[Structured diff data]
↓↓↓
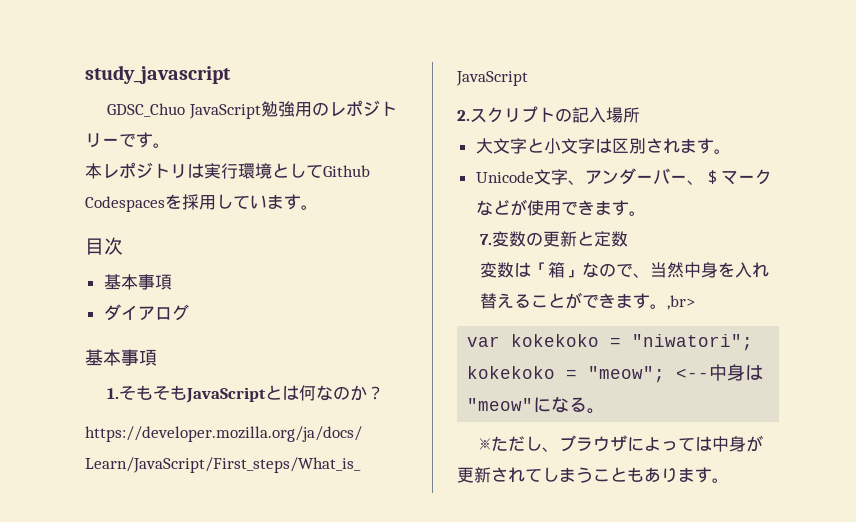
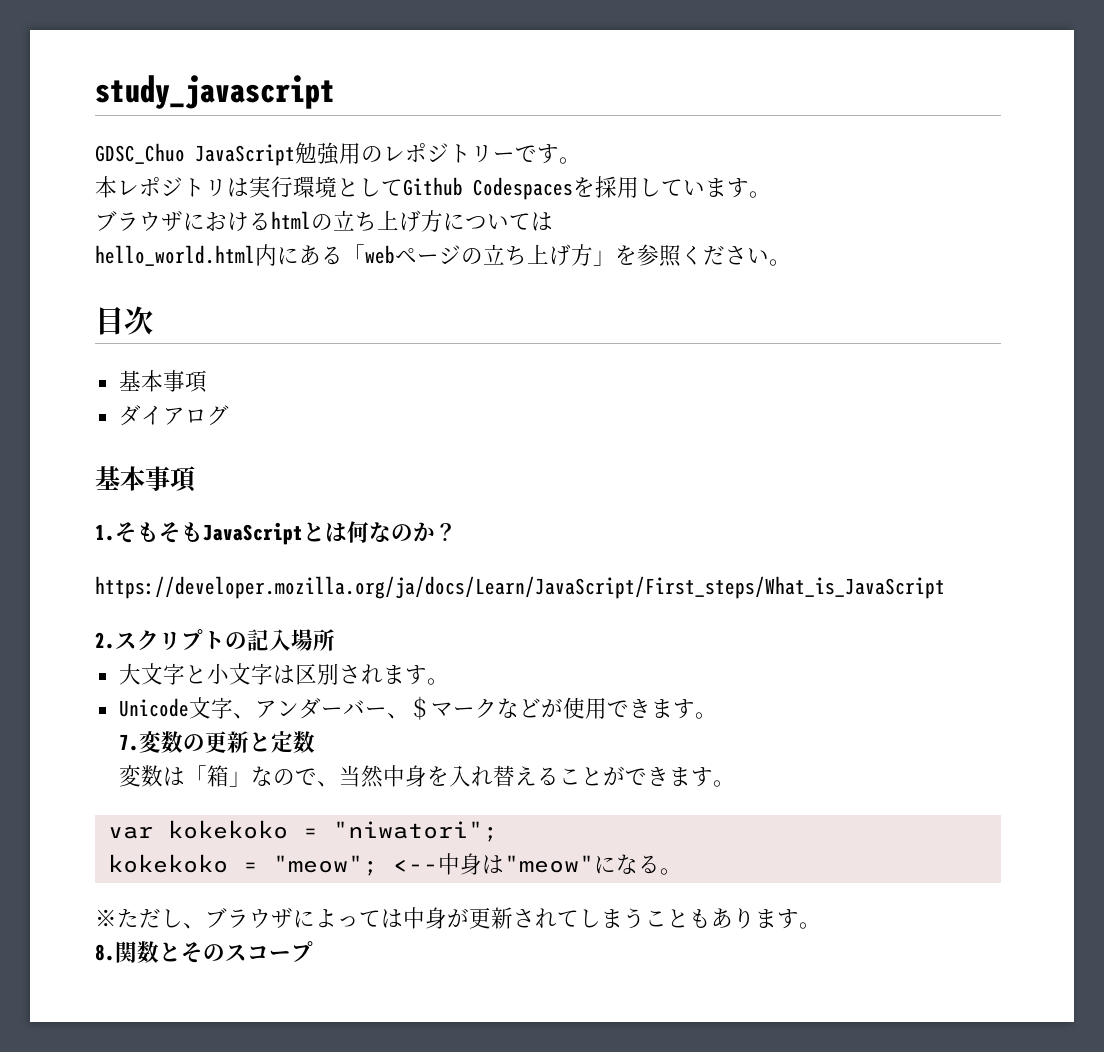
(318, 207) none -> [95,210,553,232] [95,244,791,267] // ブラウザにおけるhtmlの立ち上げ方については // hello_world.html内にある「webページの立ち上げ方」を参照ください。
[667,295,696,310] ,br> -> (736, 783) none
(729, 480) none -> [95,941,313,963] // 8.関数とそのスコープ

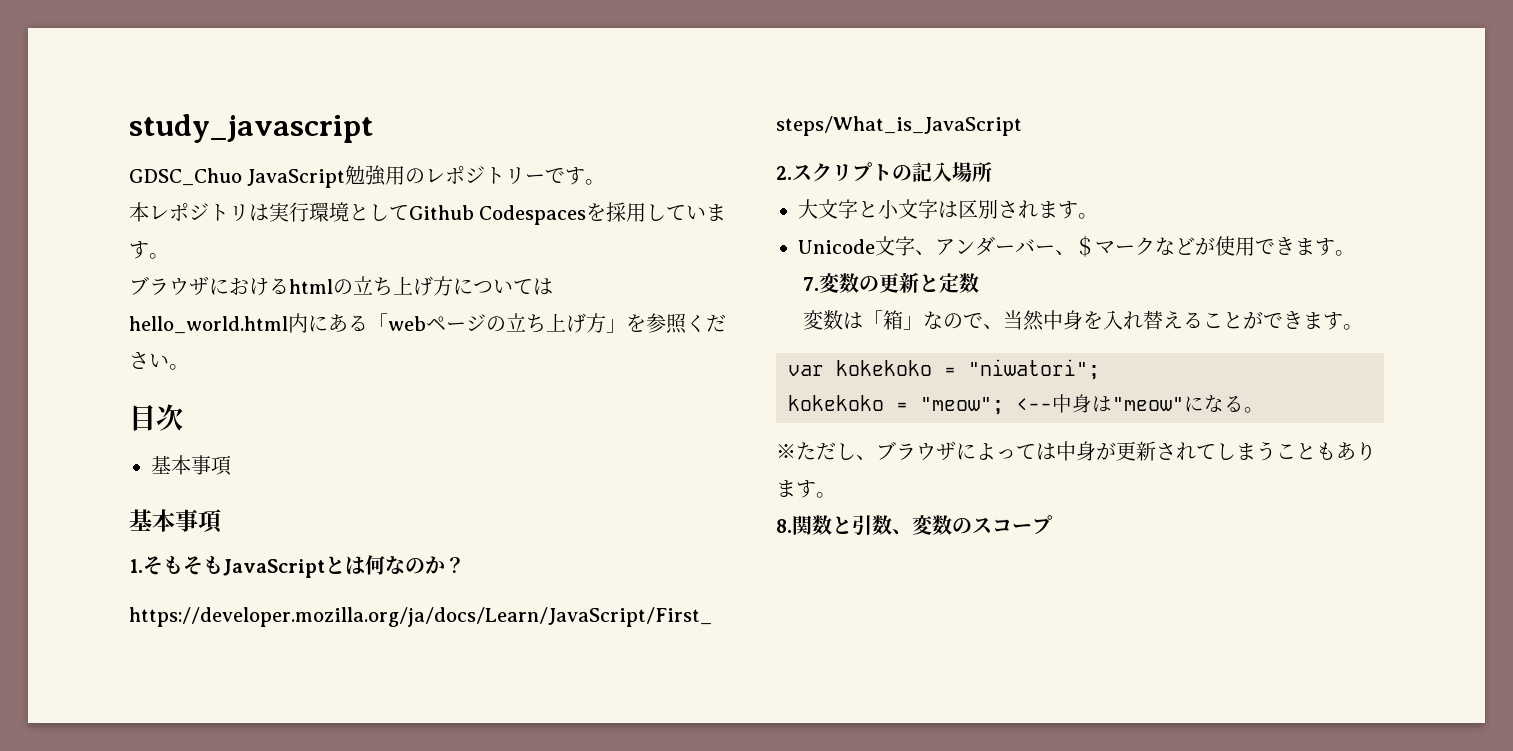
[118,405,229,426] // ダイアログ -> (231, 465) none
[181,942,203,963] そ -> [852,515,952,536] 引数、変数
↑↑↑
_INSTRUCTIONS FOR THE TASK:_
Print out the entries once more, unchanged. No pictures.

_SOLVED PROBLEM:_
(318, 207) none -> [95,210,553,232] [95,244,791,267] // ブラウザにおけるhtmlの立ち上げ方については // hello_world.html内にある「webページの立ち上げ方」を参照ください。
[667,295,696,310] ,br> -> (736, 783) none
(729, 480) none -> [95,941,313,963] // 8.関数とそのスコープ

[118,405,229,426] // ダイアログ -> (231, 465) none
[181,942,203,963] そ -> [852,515,952,536] 引数、変数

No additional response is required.